▶ Exercise details: There are pictures in the records below; leave them out and set down exactly the lines from the one holding "reference: PRJ-1786 -> PRJ-3189" through the one holding "Wide chenille loveseat".

▶ Material for the task:
----
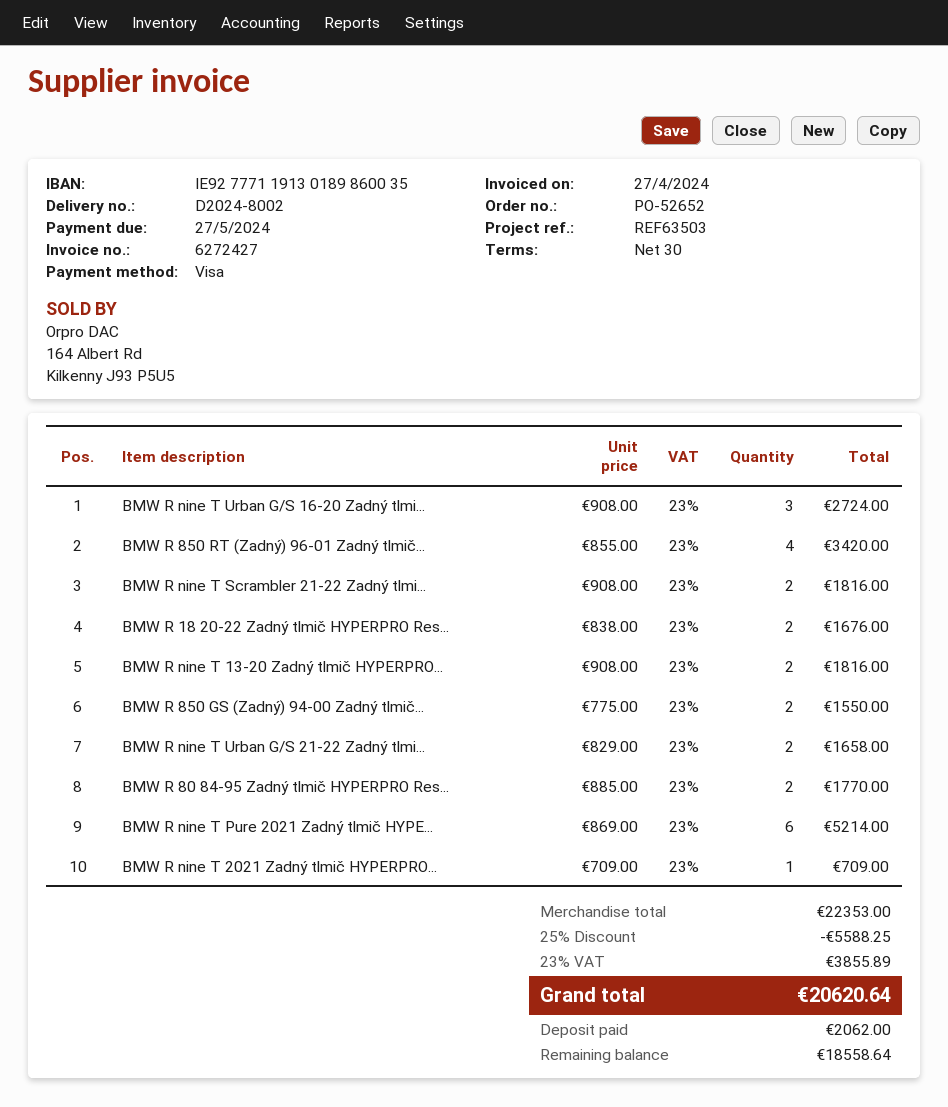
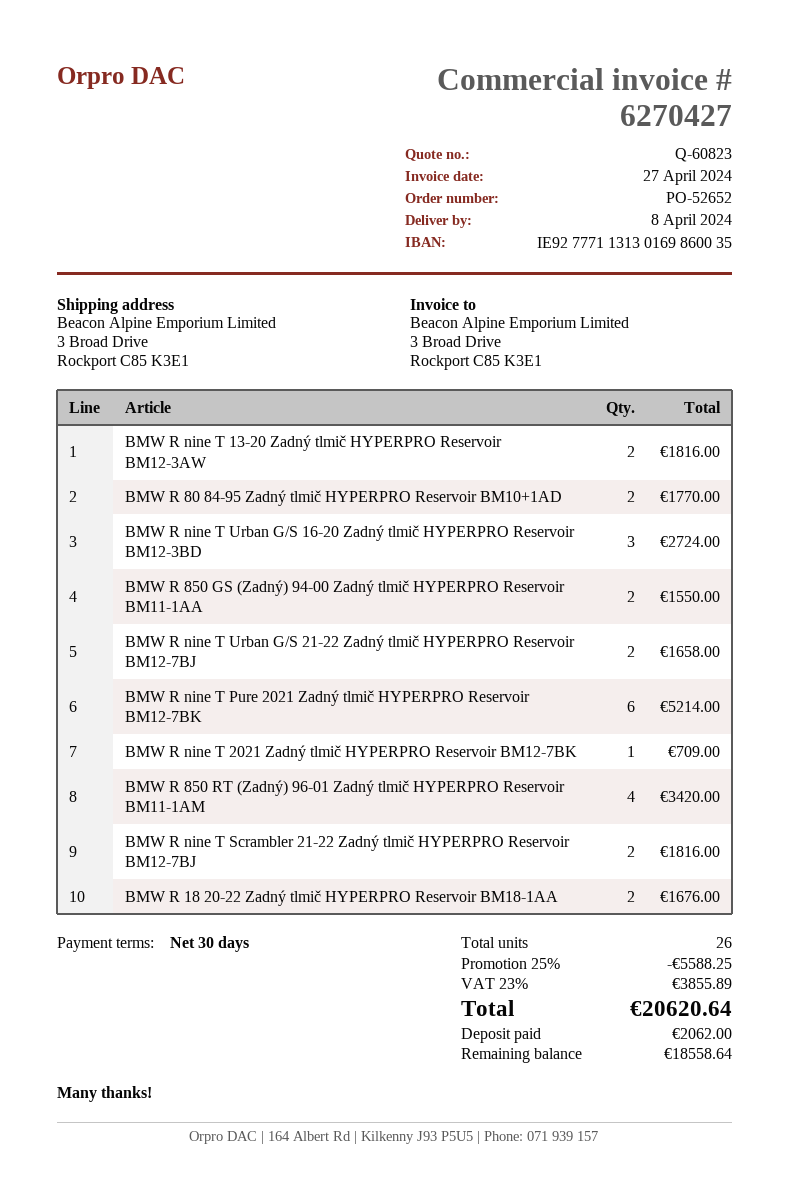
invoice number: 6272427 -> 6270427
bank account: IE92777119130189860035 -> IE92777113130169860035

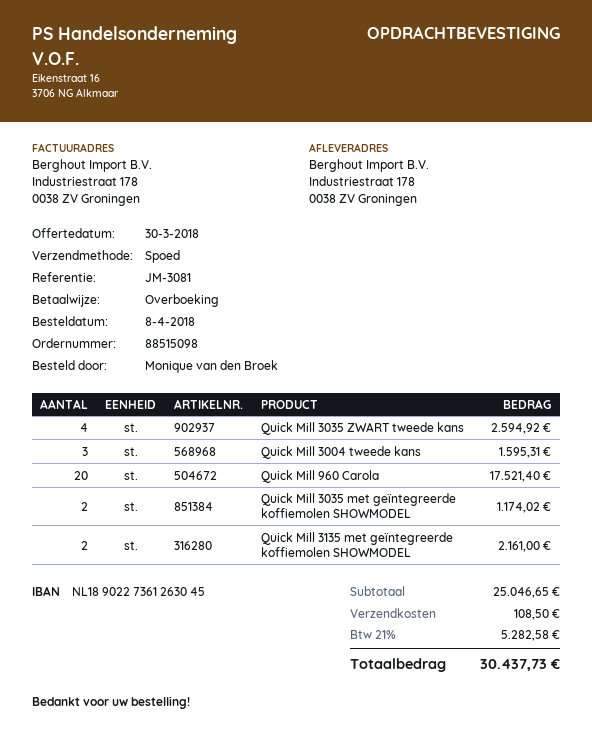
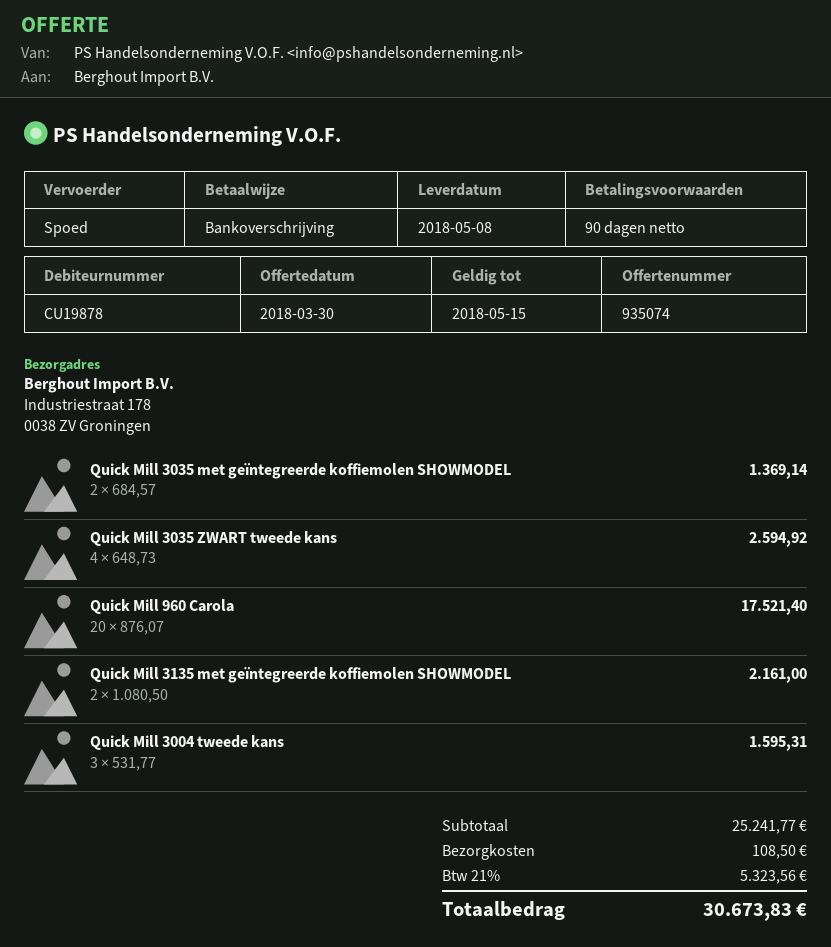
Quick Mill 3035 met geïntegreerde koffiemolen SHOWMODEL: 2 for 1174.02 -> 2 for 1369.14
subtotal: 25046.65 -> 25241.77
tax: 21% = 5282.58 -> 21% = 5323.56
total: 30437.73 -> 30673.83

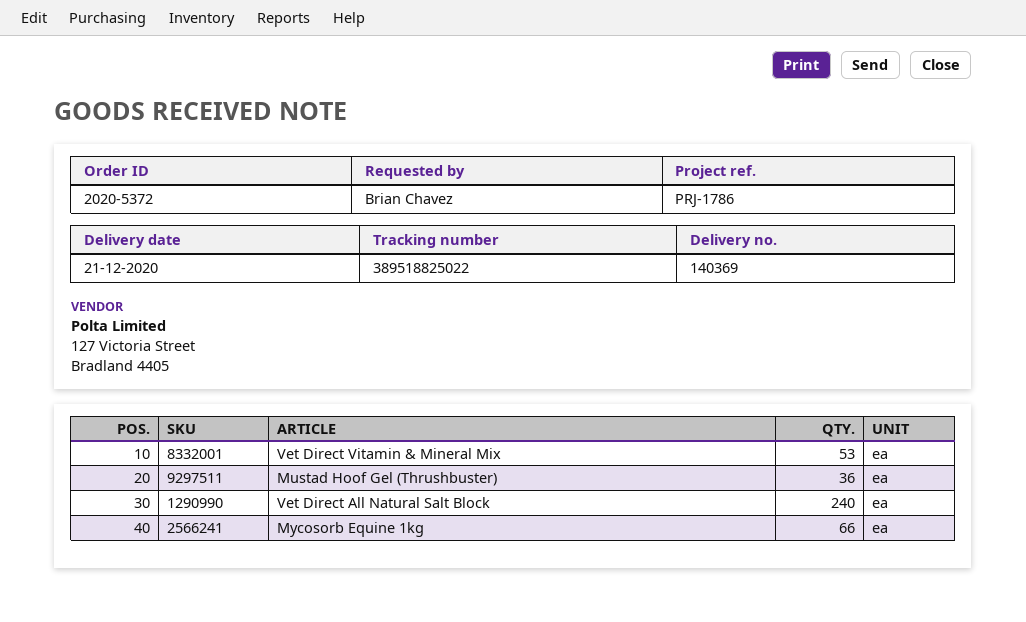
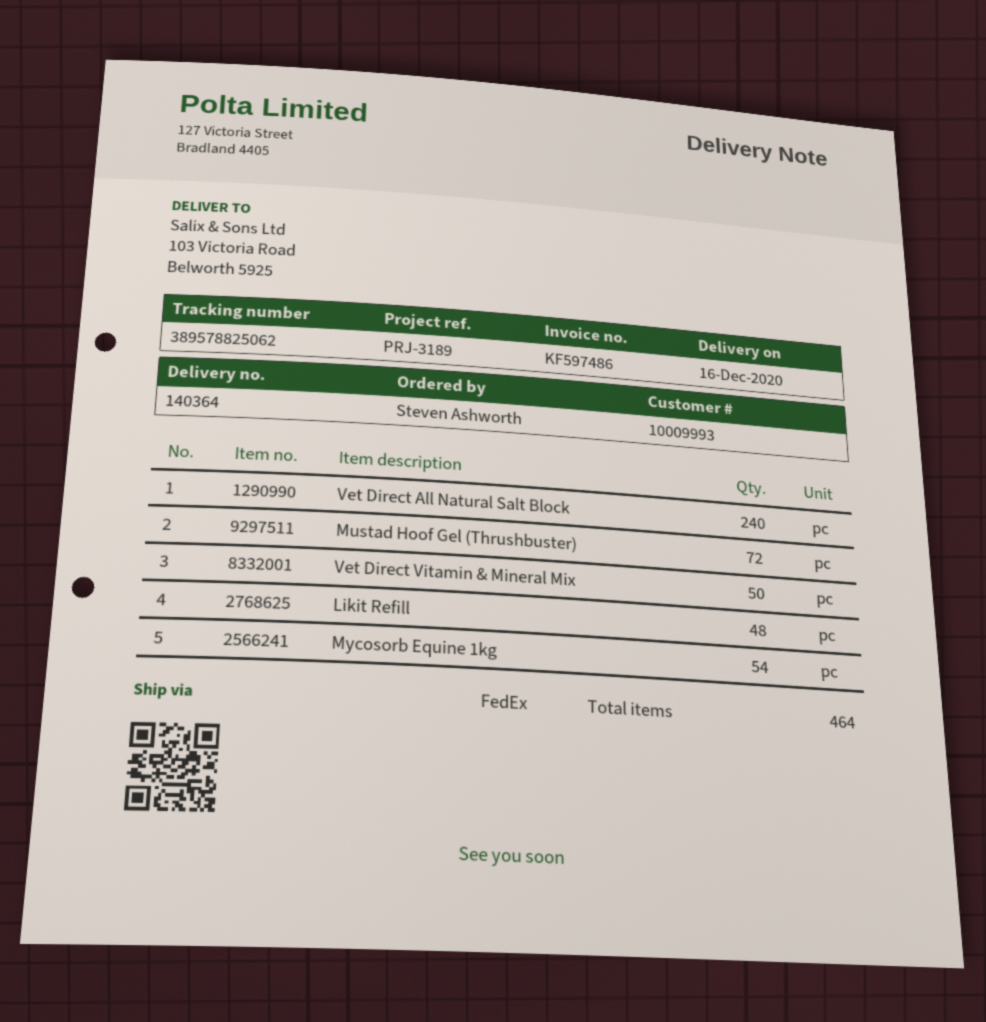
delivery note number: 140369 -> 140364
delivery date: 2020-12-21 -> 2020-12-16
reference: PRJ-1786 -> PRJ-3189
ordered by: Brian Chavez -> Steven Ashworth
tracking number: 389518825022 -> 389578825062
Vet Direct Vitamin & Mineral Mix: 53 -> 50
Mustad Hoof Gel (Thrushbuster): 36 -> 72
Mycosorb Equine 1kg: 66 -> 54
Likit Refill: none -> 48

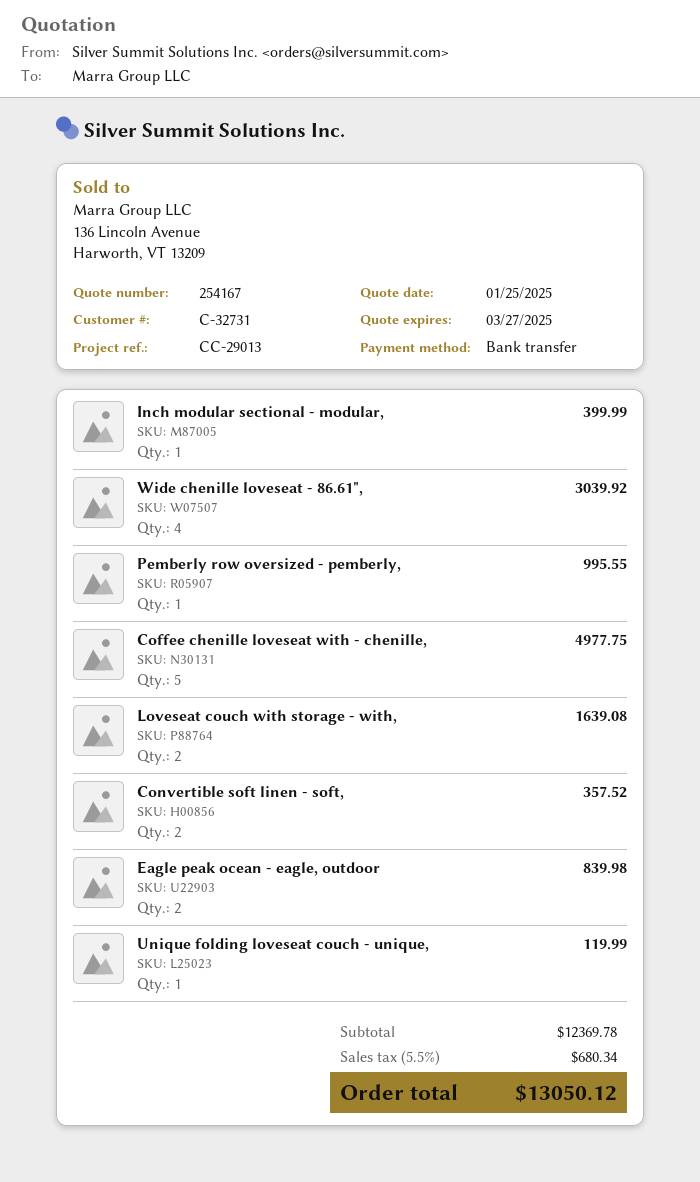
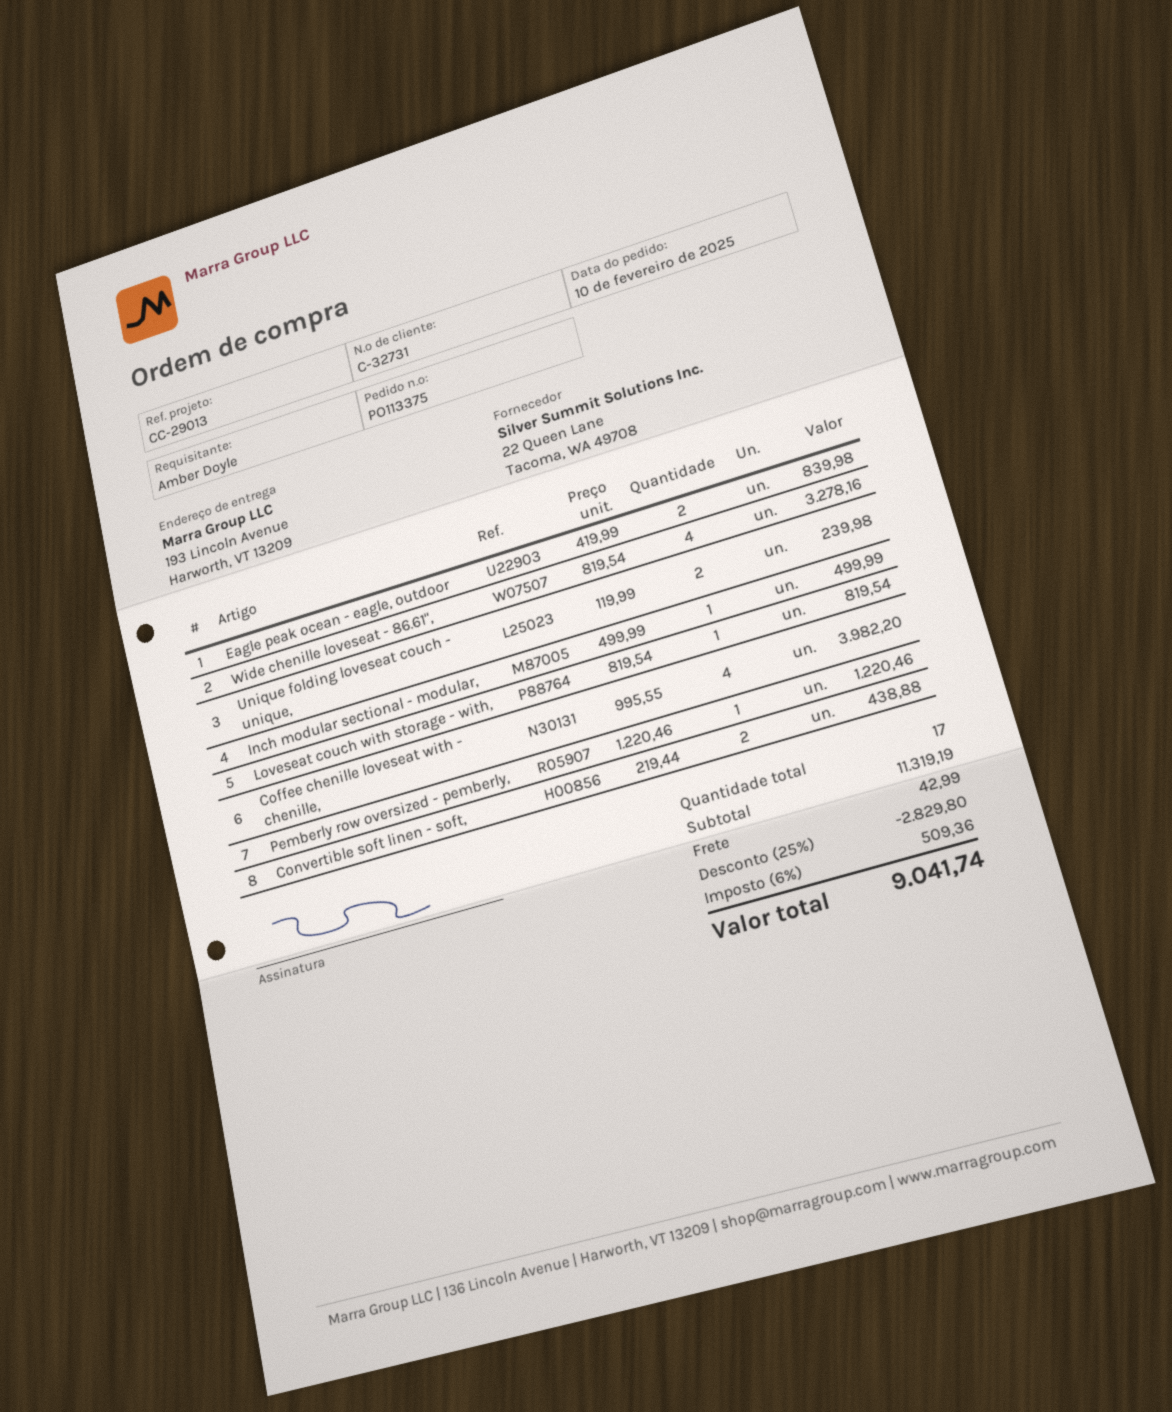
Inch modular sectional - modular,: 1 for 399.99 -> 1 for 499.99
Wide chenille loveseat - 86.61",: 4 for 3039.92 -> 4 for 3278.16
Pemberly row oversized - pemberly,: 1 for 995.55 -> 1 for 1220.46
Coffee chenille loveseat with - chenille,: 5 for 4977.75 -> 4 for 3982.20
Loveseat couch with storage - with,: 2 for 1639.08 -> 1 for 819.54
Convertible soft linen - soft,: 2 for 357.52 -> 2 for 438.88
Unique folding loveseat couch - unique,: 1 for 119.99 -> 2 for 239.98
subtotal: 12369.78 -> 11319.19
discount: none -> 25% = 2829.80
shipping: none -> 42.99
tax: 5.5% = 680.34 -> 6% = 509.36
total: 13050.12 -> 9041.74

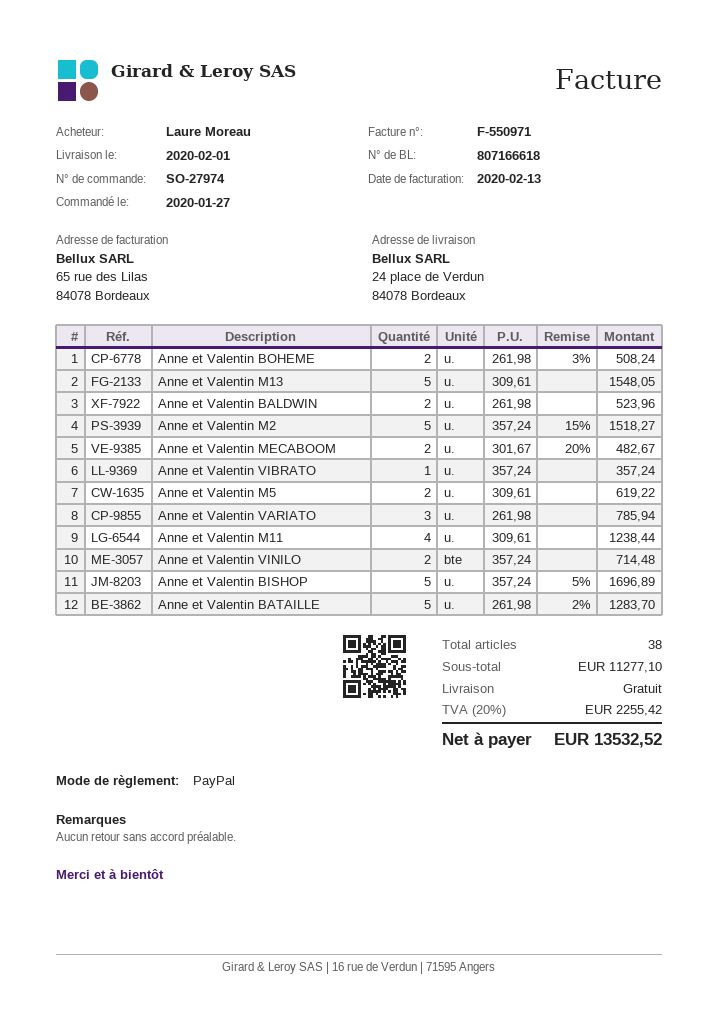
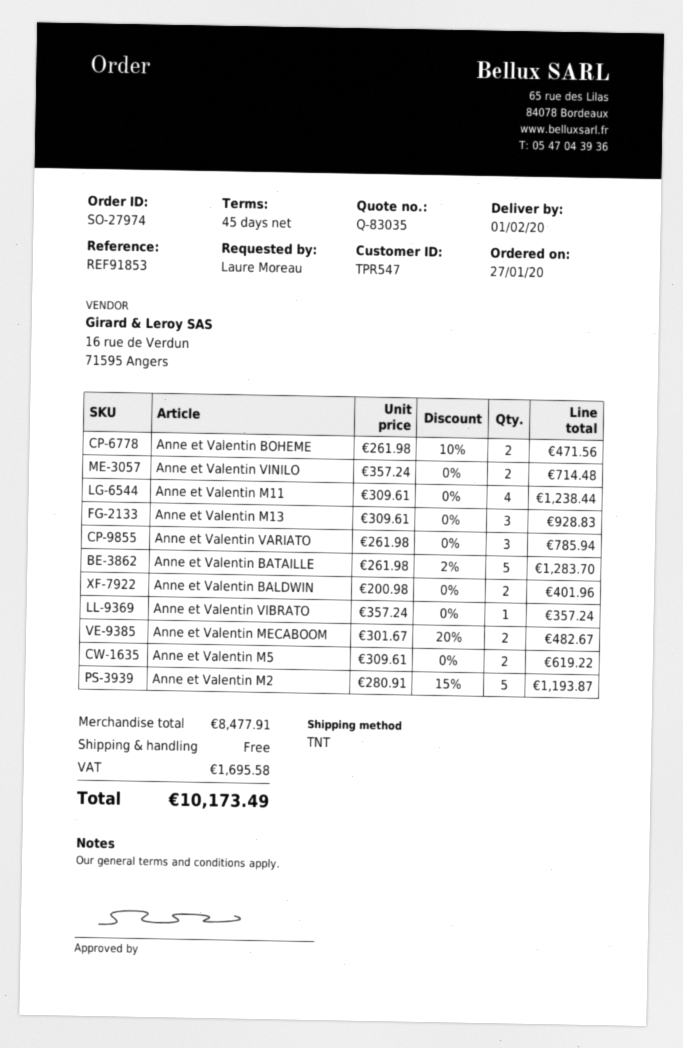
Anne et Valentin BOHEME: 2 x 261.98 - 3% = 508.24 -> 2 x 261.98 - 10% = 471.56
Anne et Valentin M13: 5 x 309.61 = 1548.05 -> 3 x 309.61 = 928.83
Anne et Valentin BALDWIN: 2 x 261.98 = 523.96 -> 2 x 200.98 = 401.96
Anne et Valentin M2: 5 x 357.24 - 15% = 1518.27 -> 5 x 280.91 - 15% = 1193.87
Anne et Valentin BISHOP: 5 x 357.24 - 5% = 1696.89 -> none
subtotal: 11277.10 -> 8477.91
tax: 2255.42 -> 1695.58
total: 13532.52 -> 10173.49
----
▶ Response to the task:
reference: PRJ-1786 -> PRJ-3189
ordered by: Brian Chavez -> Steven Ashworth
tracking number: 389518825022 -> 389578825062
Vet Direct Vitamin & Mineral Mix: 53 -> 50
Mustad Hoof Gel (Thrushbuster): 36 -> 72
Mycosorb Equine 1kg: 66 -> 54
Likit Refill: none -> 48

Inch modular sectional - modular,: 1 for 399.99 -> 1 for 499.99
Wide chenille loveseat - 86.61",: 4 for 3039.92 -> 4 for 3278.16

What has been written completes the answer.